I simply do not know how I managed to get through the rest of the performance, but somehow I must have done so.

18th February 1896

Last night I travelled alone to the Empire Theatre in Cambridge where Borden was performing. As he went through the rigmarole of setting up a conventional illusion with a cabinet, I stood up in my seat in the auditorium and denounced him. As loudly as I could I informed the audience that an assistant was already concealed inside the cabinet. I immediately left the theatre, glancing back only as I exited the auditorium, to be rewarded by the sight of the tabs coming down prematurely.

Then, unexpectedly, I found I had to pay a price for what I had done. Conscience struck me as I took my long, cold and solitary train journey back to London. In that dark night I had abundant opportunity to reflect on my actions. I bitterly regretted what I had done. The ease with which I destroyed his magic appalled me. Magic is illusion, a temporary suspension of reality for the benefit and amusement of an audience. What right had I (or he, when he took his turn) to destroy that illusion?

Once, long ago, after Julia lost our first baby, Borden wrote to me and apologized for what he had done. Foolishly, O how foolishly!, I spurned him. Now the time has come when I anxiously desire a surcease of the feud between us. How much longer do two grown men have to keep sniping at each other in public, to settle some score that no one but they even know about, and one that even they barely comprehend? Yes, once, when Julia was hurt by the buffoon's intervention, I had a valid case against him, but so much has happened since.

All through that cold journey back to Liverpool Street Station, I wondered how it might be achieved. Now, twenty-four hours later, I still think about it. I shall brace myself, write to him, call an end to it, and suggest a private meeting to thrash out any remaining scores that he feels have to be settled.

20th February 1896

Today, after she had opened her letters, Olivia came to me and said, "So what Gerry Root informed me of is true!"

I asked what she could possibly mean.

"You're still seeing Sheila Macpherson, right?"

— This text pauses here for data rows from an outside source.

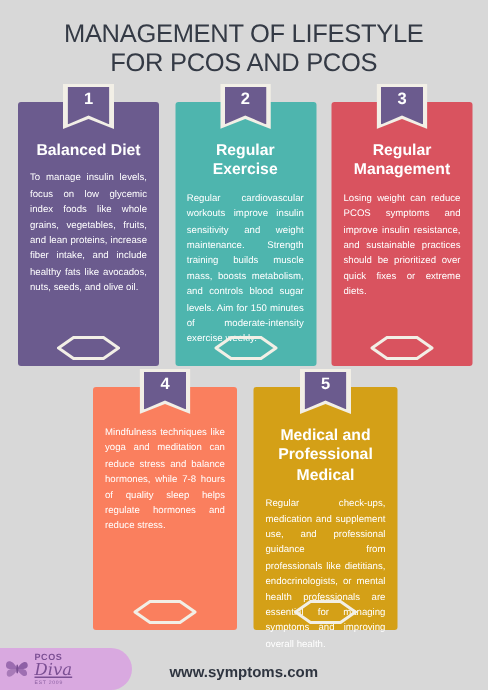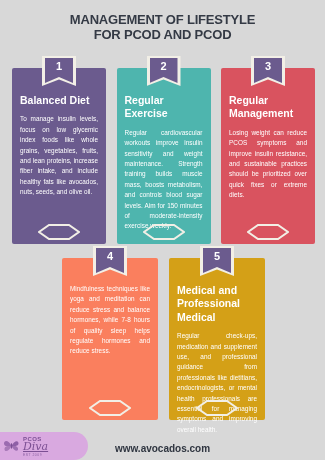--- a/index.html
+++ b/index.html
@@ -21,8 +21,8 @@
     text-align: center;
   }
   .title-line {
-    font-size: 13px;
-    font-weight: bold;
+    font-size: 17px;
+    font-weight: normal;
     color: #343a45;
     letter-spacing: -0.2px;
     line-height: 1.12;

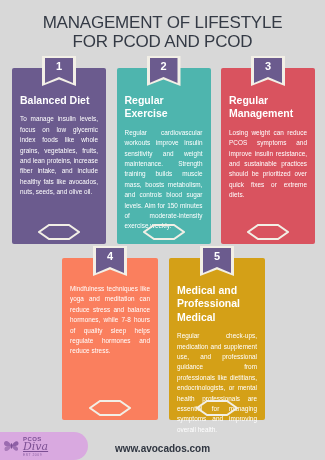--- a/index.html
+++ b/index.html
@@ -182,7 +182,7 @@
 
 <div class="title-block">
   <div class="title-line">MANAGEMENT OF LIFESTYLE</div>
-  <div class="title-line">FOR PCOD AND PCOD</div>
+  <div class="title-line">FOR PCOS AND PCOS</div>
 </div>
 
 <div class="row row-top">

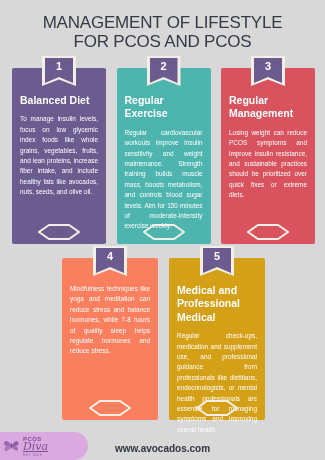--- a/index.html
+++ b/index.html
@@ -59,7 +59,7 @@
     color: #ffffff;
     font-size: 10.5px;
     font-weight: bold;
-    text-align: left;
+    text-align: center;
     line-height: 1.28;
     margin: 0 0 7px 0;
   }

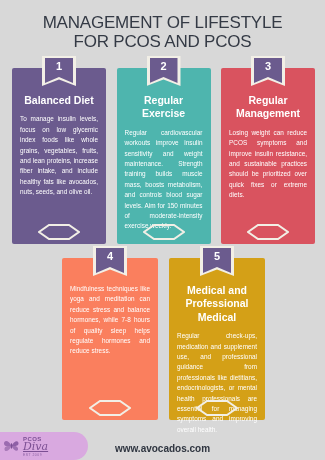--- a/index.html
+++ b/index.html
@@ -274,7 +274,7 @@
     </div>
   </div>
 
-  <div class="site-url">www.avocados.com</div>
+  <div class="site-url">www.symptoms.com</div>
 
 </div>
 

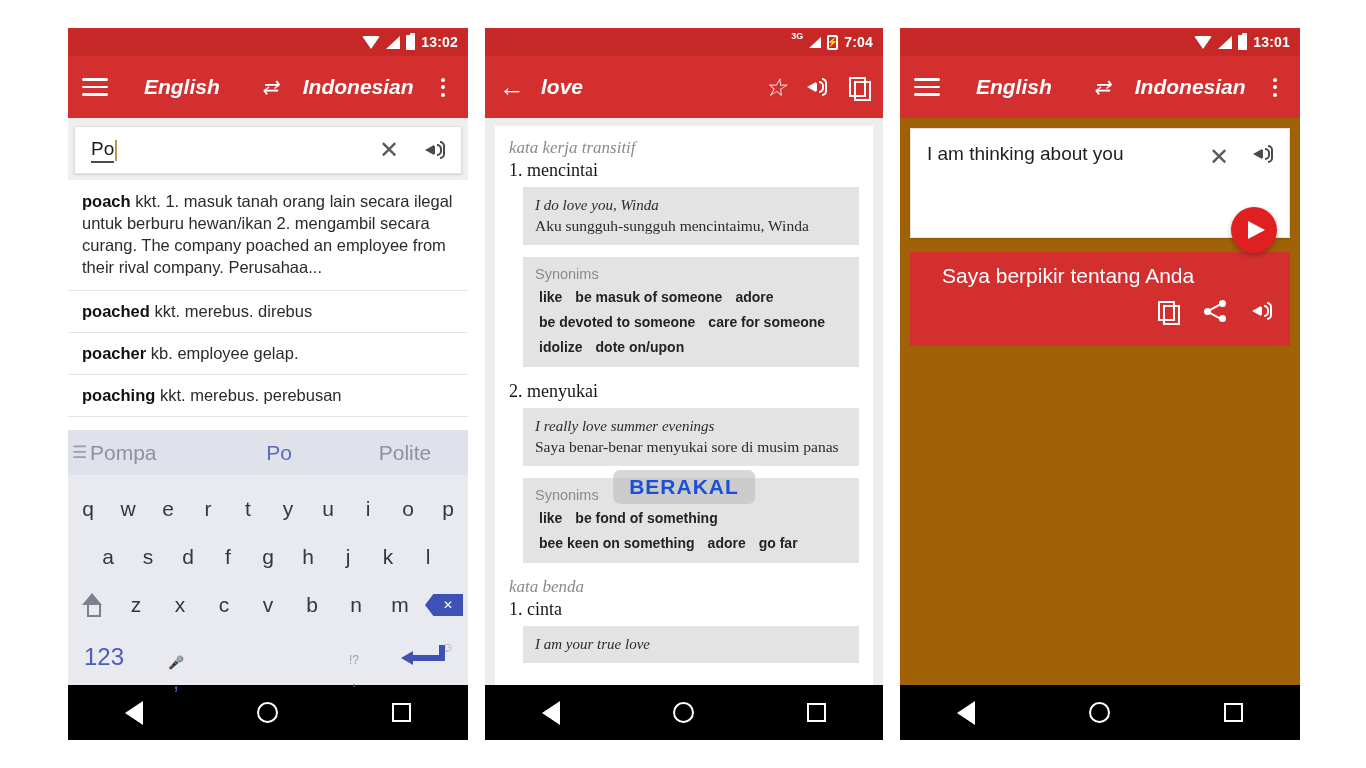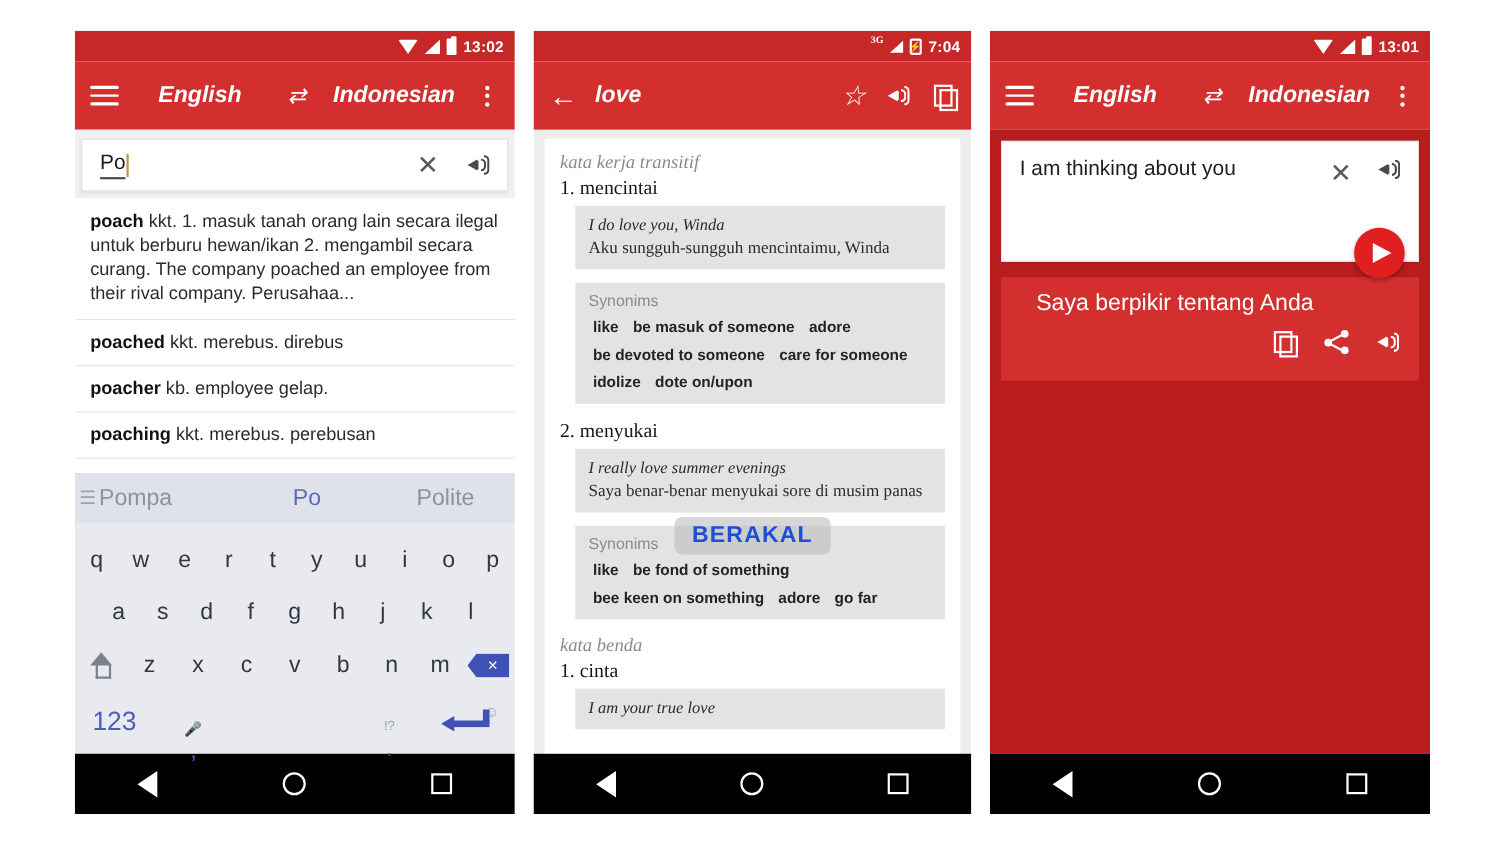--- a/index.html
+++ b/index.html
@@ -31,7 +31,7 @@
   .ic-bat::before{content:"";position:absolute;top:-4px;left:2px;width:5px;height:3px;background:#fff;border-radius:1px;}
   .ic-bat-chg { width:11px;height:15px;border:2px solid #fff;background:#c62828;border-radius:2px;position:relative;display:flex;align-items:center;justify-content:center; }
   .ic-bat-chg span{font-size:9px;color:#fff;line-height:1;}
-  .sb-3g { font-size:9px; font-weight:700; align-self:flex-start; margin-top:3px;font-family:Liberation Serif, serif; }
+  .sb-3g { font-size:9px; font-weight:700; align-self:flex-start; margin-top:3px; }
 
   
   .appbar {

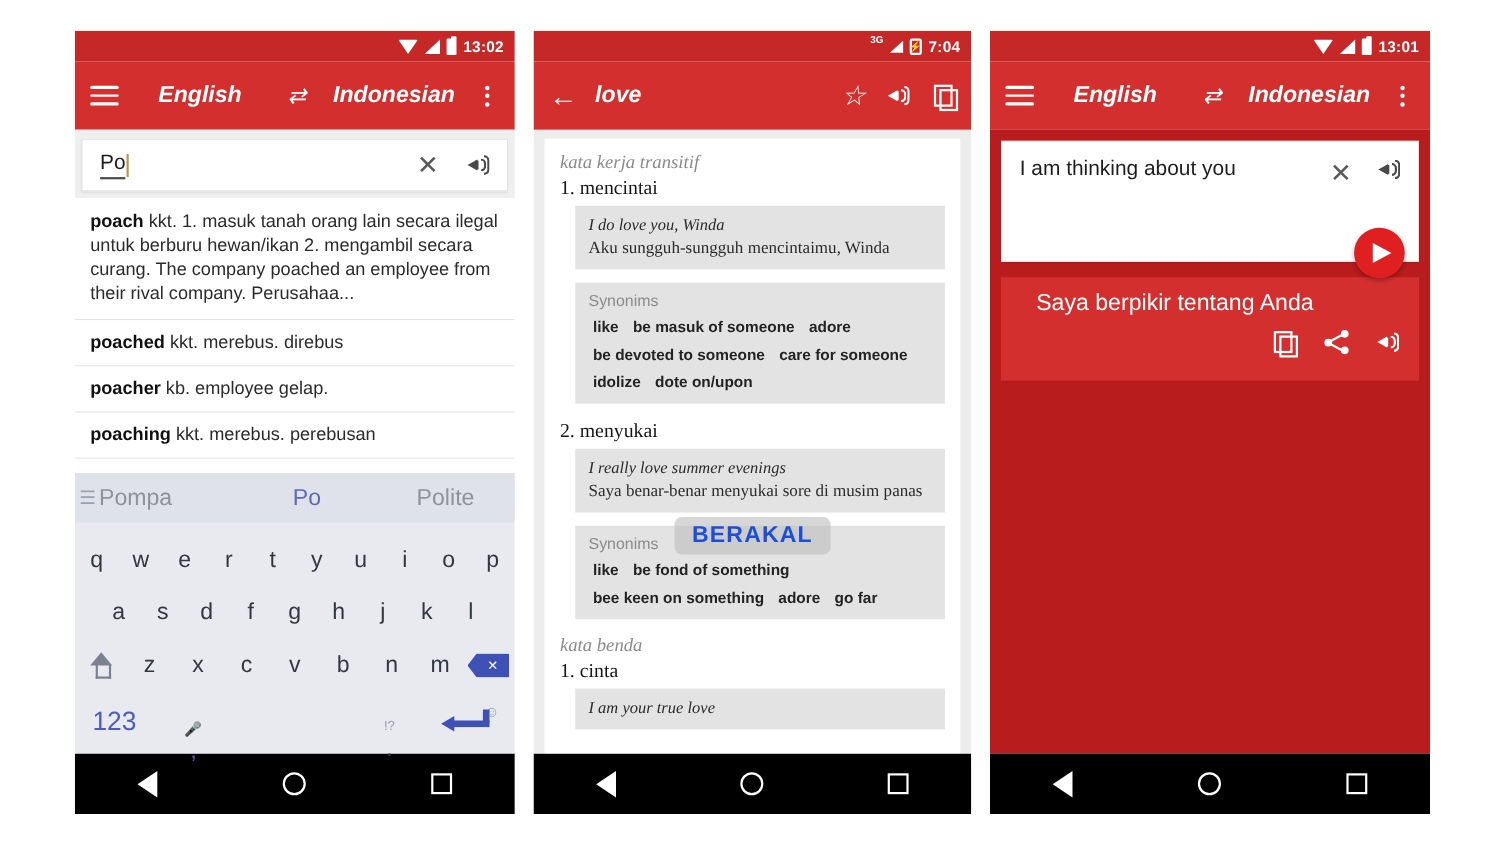--- a/index.html
+++ b/index.html
@@ -132,7 +132,7 @@
     color:#1d4ed8; font-size:21px; font-weight:700; letter-spacing:1px; }
 
   
-  .p3-body { height: calc(712px - 28px - 62px - 55px); background:#b91c1c; padding:10px 10px 0 10px; }
+  .p3-body { height: calc(712px - 28px - 62px - 55px); background:#a16207; padding:10px 10px 0 10px; }
   .t-input {
     background:#fff; border:1px solid #e3e3e3; padding: 14px 14px 0 16px; height:110px; position:relative;
     box-shadow:0 1px 2px rgba(0,0,0,.10);

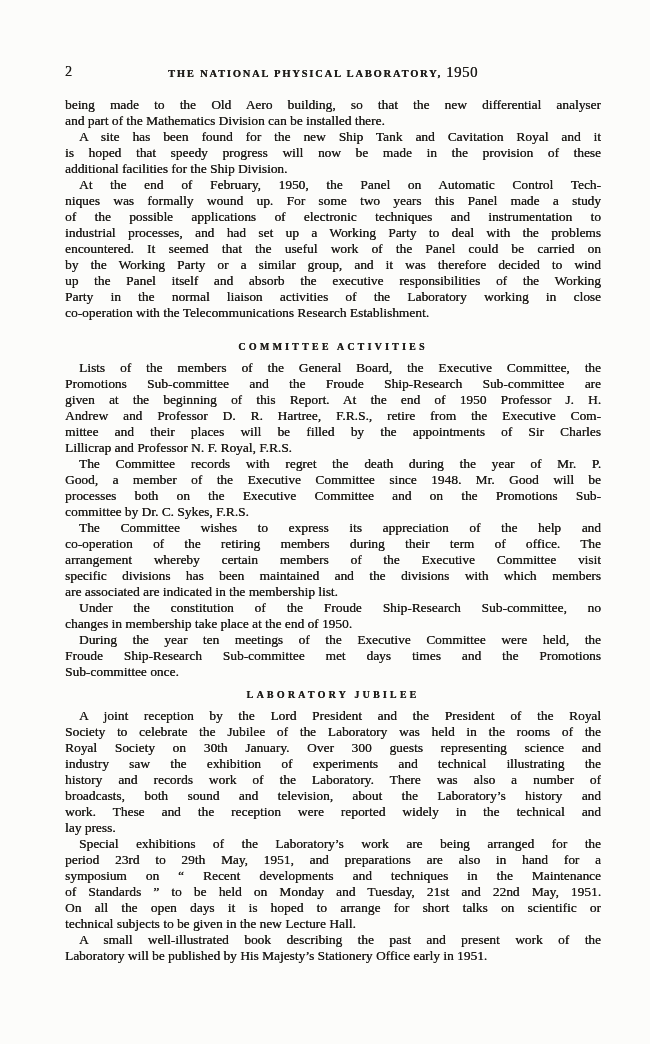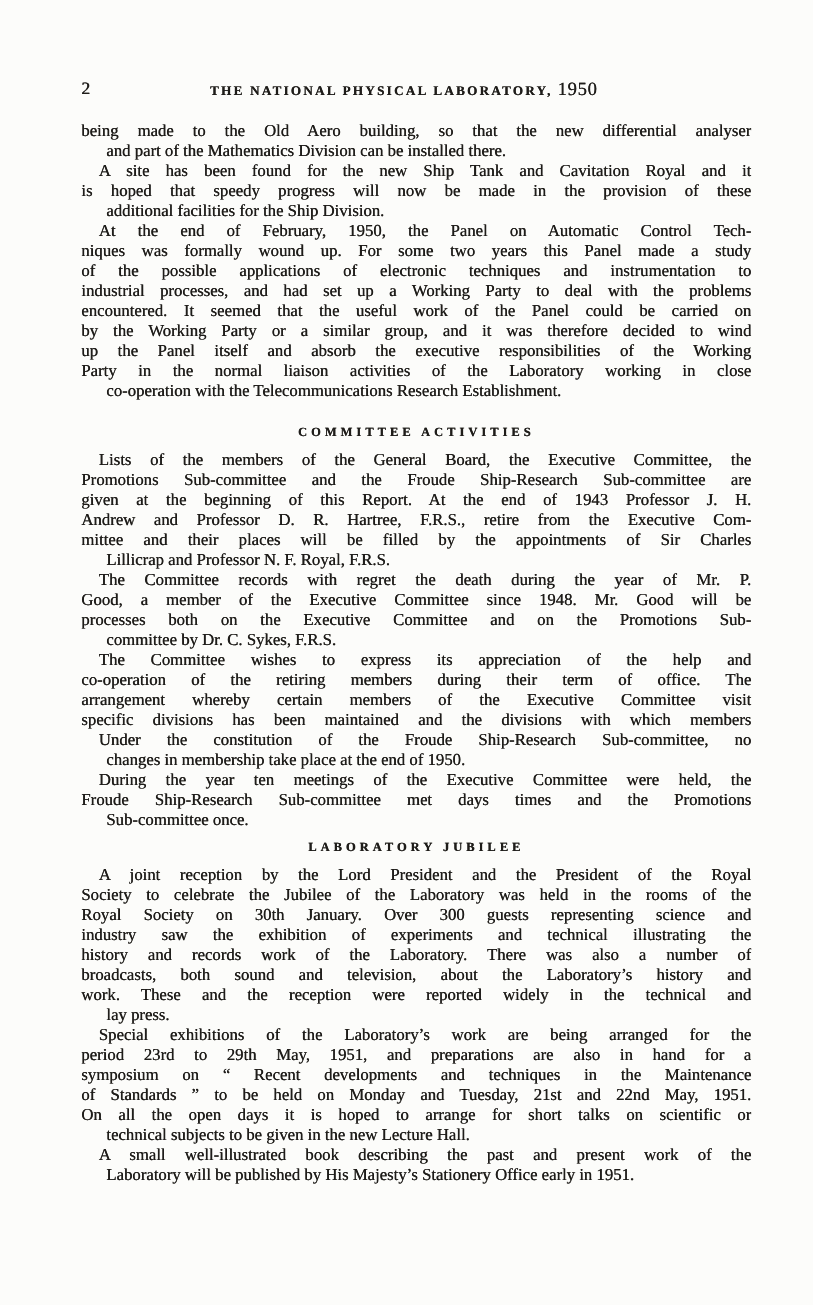--- a/index.html
+++ b/index.html
@@ -82,7 +82,7 @@
     text-align: justify;
     text-align-last: justify;
   }
-  .line.final { text-align-last: left; margin-left: 20px; }
+  .line.final { text-align-last: left; }
 </style>
 </head>
 <body>

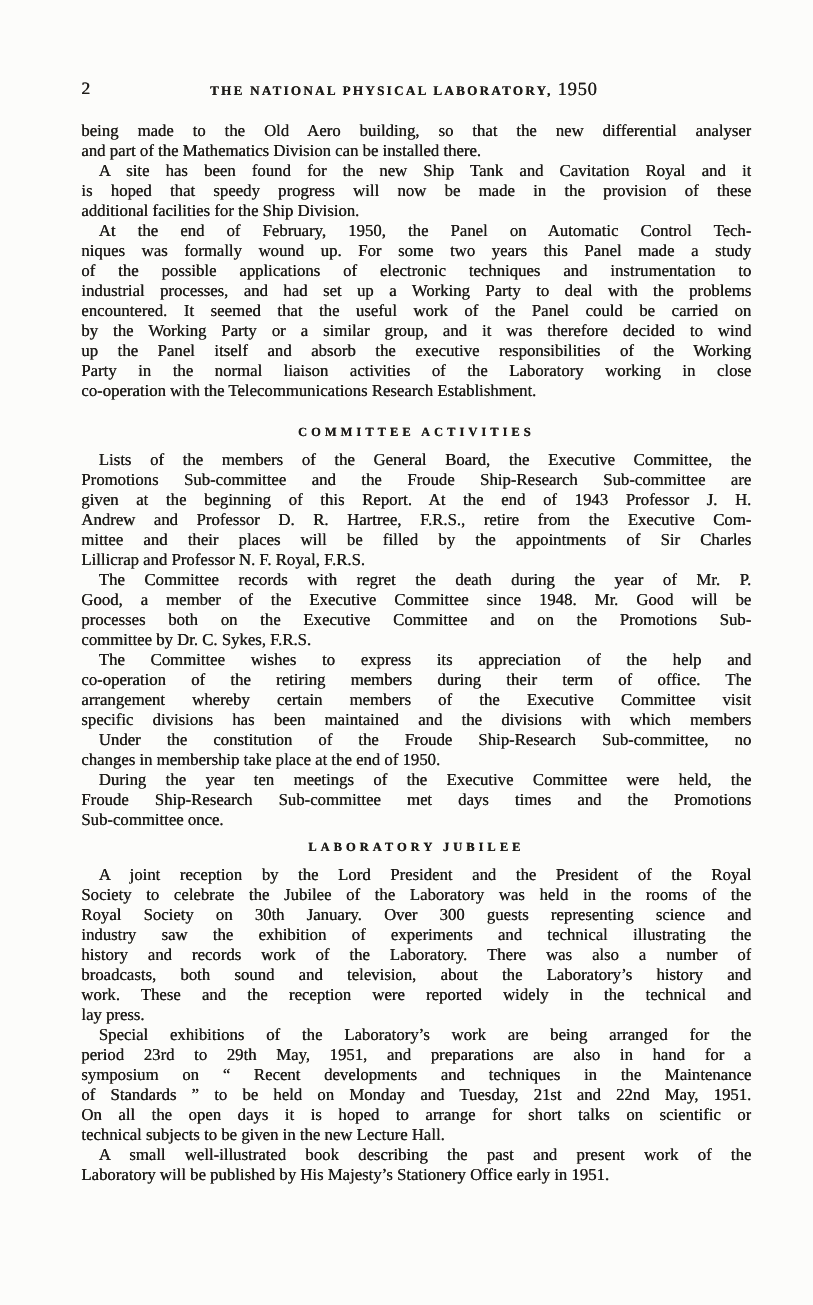--- a/index.html
+++ b/index.html
@@ -124,7 +124,7 @@
         <div class="para indent">
           <div class="line">Lists of the members of the General Board, the Executive Committee, the</div>
           <div class="line">Promotions Sub-committee and the Froude Ship-Research Sub-committee are</div>
-          <div class="line">given at the beginning of this Report.  At the end of 1943 Professor J. H.</div>
+          <div class="line">given at the beginning of this Report.  At the end of 1950 Professor J. H.</div>
           <div class="line">Andrew and Professor D. R. Hartree, F.R.S., retire from the Executive Com-</div>
           <div class="line">mittee and their places will be filled by the appointments of Sir Charles</div>
           <div class="line final">Lillicrap and Professor N. F. Royal, F.R.S.</div>

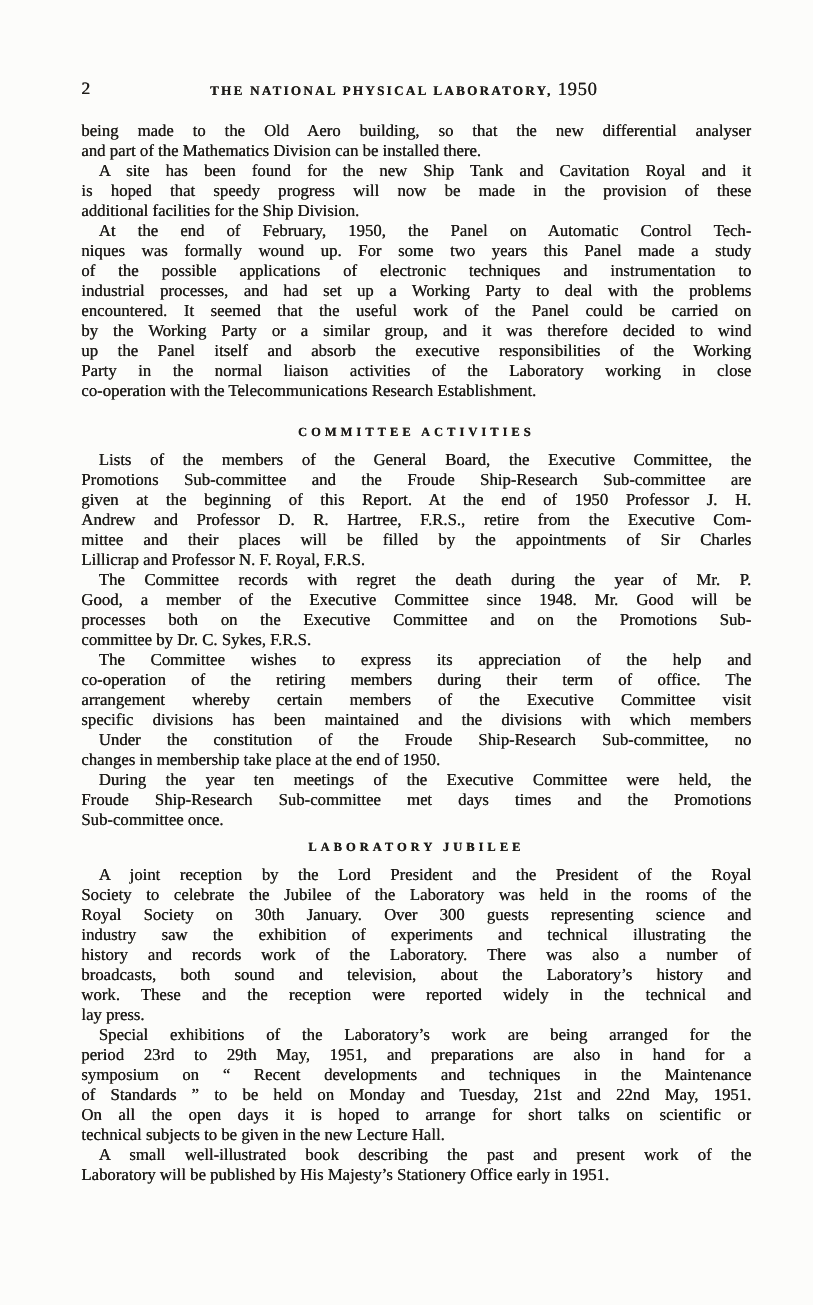--- a/index.html
+++ b/index.html
@@ -140,6 +140,7 @@
           <div class="line">co-operation of the retiring members during their term of office.  The</div>
           <div class="line">arrangement whereby certain members of the Executive Committee visit</div>
           <div class="line">specific divisions has been maintained and the divisions with which members</div>
+          <div class="line final">are associated are indicated in the membership list.</div>
         </div>
         <div class="para indent">
           <div class="line">Under the constitution of the Froude Ship-Research Sub-committee, no</div>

Later, she showed me the note she had received, in an envelope addressed to "Occupant, Flat B, 45 Idmiston Villas’. It was from Borden!

27th February 1896

I have made peace with myself, with Olivia, even with Borden!

Let me simply record that I have promised Olivia I shall never see Miss Macpherson again (nor shall I), and that my love for her is undying.

And I have decided that never again shall I conduct a feud with Alfred Borden, no matter how provoked I feel. I still expect a public reprisal from him for my ill-advised outburst in Cambridge, but I shall ignore him.

5th March 1896

Sooner even than I had expected, Borden tried successfully to humiliate me while I was performing a well-known but popular illusion called Trilby. (It is the one where the assistant lies on a board balanced between two chair backs, then is seen to hover apparently unaided in the air when the chairs are removed.) Borden had somehow secreted himself backstage.

As I removed the second chair from beneath Gertrude's board, the concealing backdrop lifted quickly to reveal Adam Wilson crouched behind, operating the mechanism.

I brought down the main curtains, and discontinued my act.

I shall not retaliate.

31st March 1896

Another Borden incident. So soon after the last!

17th May 1896

Another Borden incident.

This one puzzles me, for I had already established he was also performing this same evening, but somehow he got across London to the Great Western Hotel to sabotage my performance.

Again, I shall not retaliate.

16th July 1896

I shall not even record any more Borden incidents here, such is my disdain for him. (Another one this evening, yes, but I plan no retaliation.)

4th August 1896

Last night I was performing an illusion comparatively new to my act, which involves a revolving blackboard on which I chalk simple messages called out to me by members of the audience. When a certain number have been written for all to see, I suddenly spin the blackboard over… to reveal that by some apparent miracle the same messages are already written there too!

Tonight when I rotated the blackboard I found that my prepared messages had been erased. In their place was the message:

I SEE YOU HAVE GIVEN UP TRYING

TO TRANSPORT YOURSELF

DOES THIS MEAN YOU STILL DON'T

KNOW THE SECRET?

COME AND WATCH AN EXPERT!

Still I shall not retaliate. Olivia, who perforce knows every fact relating to our feud, agrees that a dignified disdain is the only response I should make.

3rd February 1897

Another Borden incident. How tiresome it is to open this journal only to report this!

He is becoming more daring. Although Adam and I carefully check our apparatus before and after every performance, and scour through the backstage parts of the theatre immediately before going on, somehow tonight Borden gained access to the mezzanine floor, beneath the stage.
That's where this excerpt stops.